Using the material below, copy every line where "PLillGF" appears.

───── DATASET CONTENT

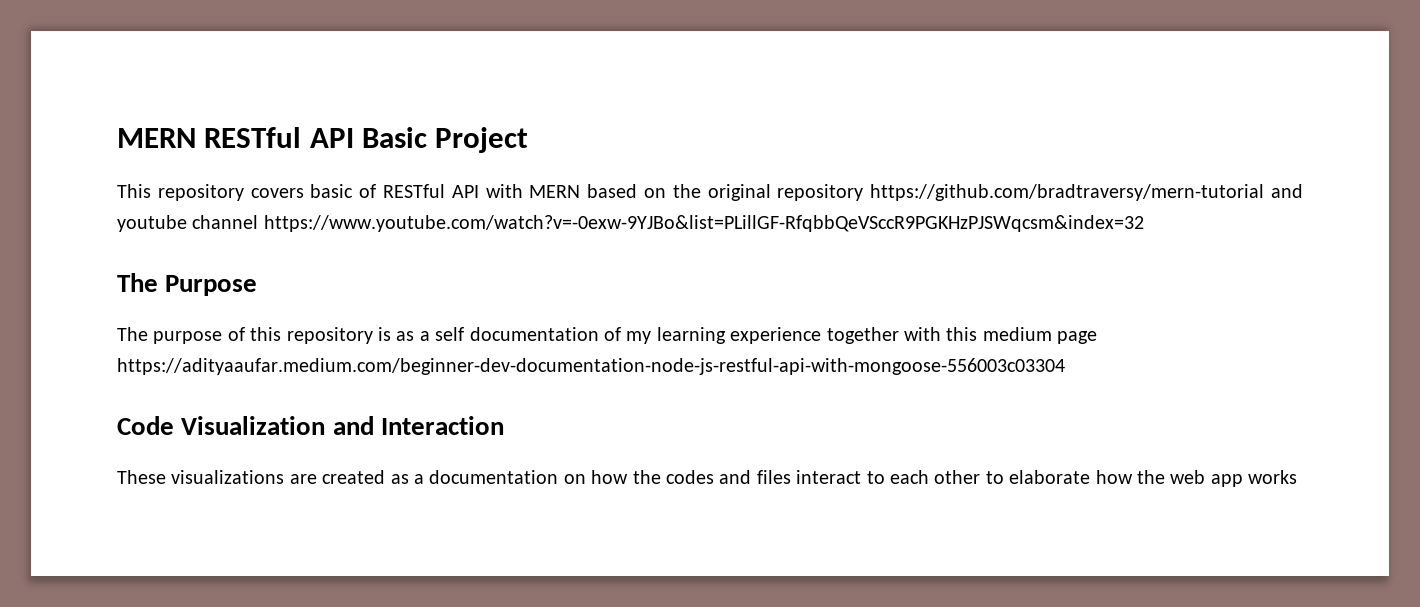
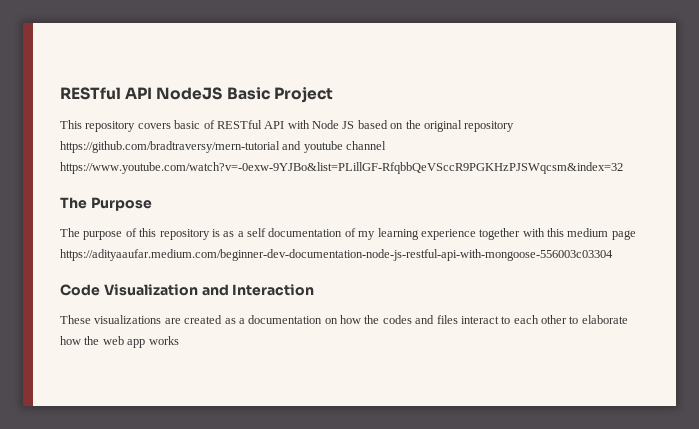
- MERN RESTful API Basic Project
+ RESTful API NodeJS Basic Project
- This repository covers basic of RESTful API with MERN based on the original repository https://github.com/bradtraversy/mern-tutorial and youtube channel https://www.youtube.com/watch?v=-0exw-9YJBo&list=PLillGF-RfqbbQeVSccR9PGKHzPJSWqcsm&index=32
+ This repository covers basic of RESTful API with Node JS based on the original repository https://github.com/bradtraversy/mern-tutorial and youtube channel https://www.youtube.com/watch?v=-0exw-9YJBo&list=PLillGF-RfqbbQeVSccR9PGKHzPJSWqcsm&index=32

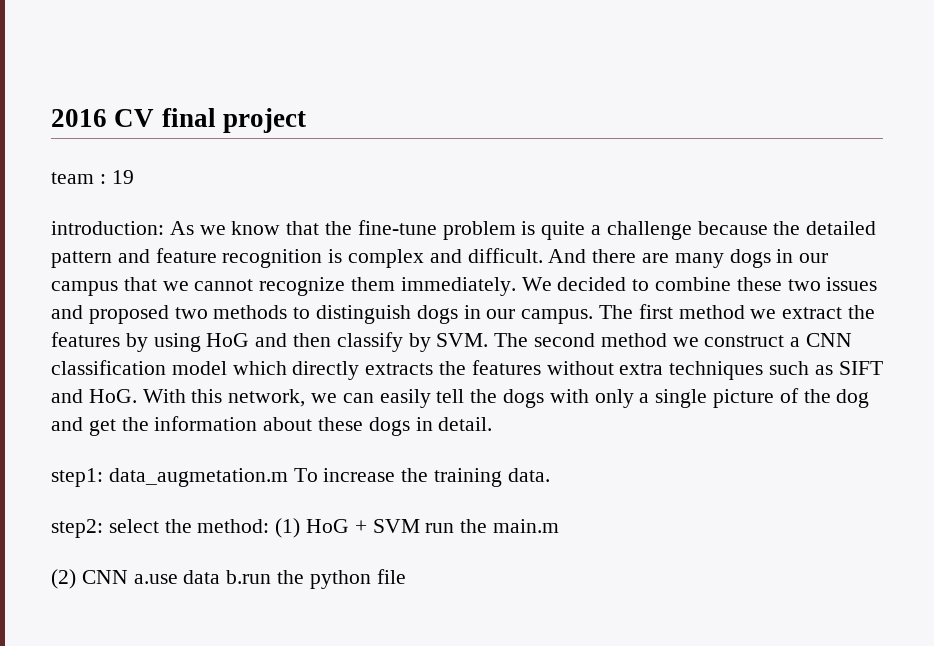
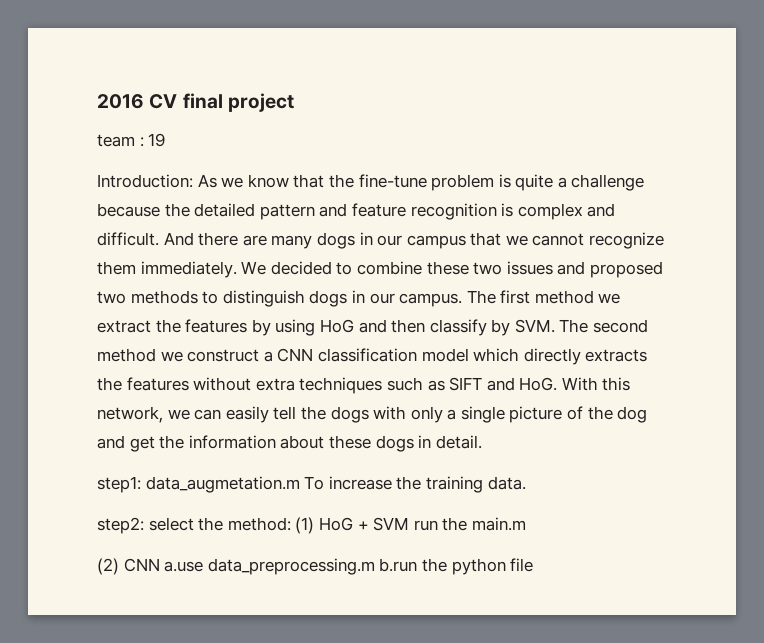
- introduction: As we know that the fine-tune problem is quite a challenge because the detailed pattern and feature recognition is complex and difficult.
+ Introduction: As we know that the fine-tune problem is quite a challenge because the detailed pattern and feature recognition is complex and difficult.
- (2) CNN a.use data b.run the python file
+ (2) CNN a.use data_preprocessing.m b.run the python file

──────────

YOUR SOLUTION:
- This repository covers basic of RESTful API with MERN based on the original repository https://github.com/bradtraversy/mern-tutorial and youtube channel https://www.youtube.com/watch?v=-0exw-9YJBo&list=PLillGF-RfqbbQeVSccR9PGKHzPJSWqcsm&index=32
+ This repository covers basic of RESTful API with Node JS based on the original repository https://github.com/bradtraversy/mern-tutorial and youtube channel https://www.youtube.com/watch?v=-0exw-9YJBo&list=PLillGF-RfqbbQeVSccR9PGKHzPJSWqcsm&index=32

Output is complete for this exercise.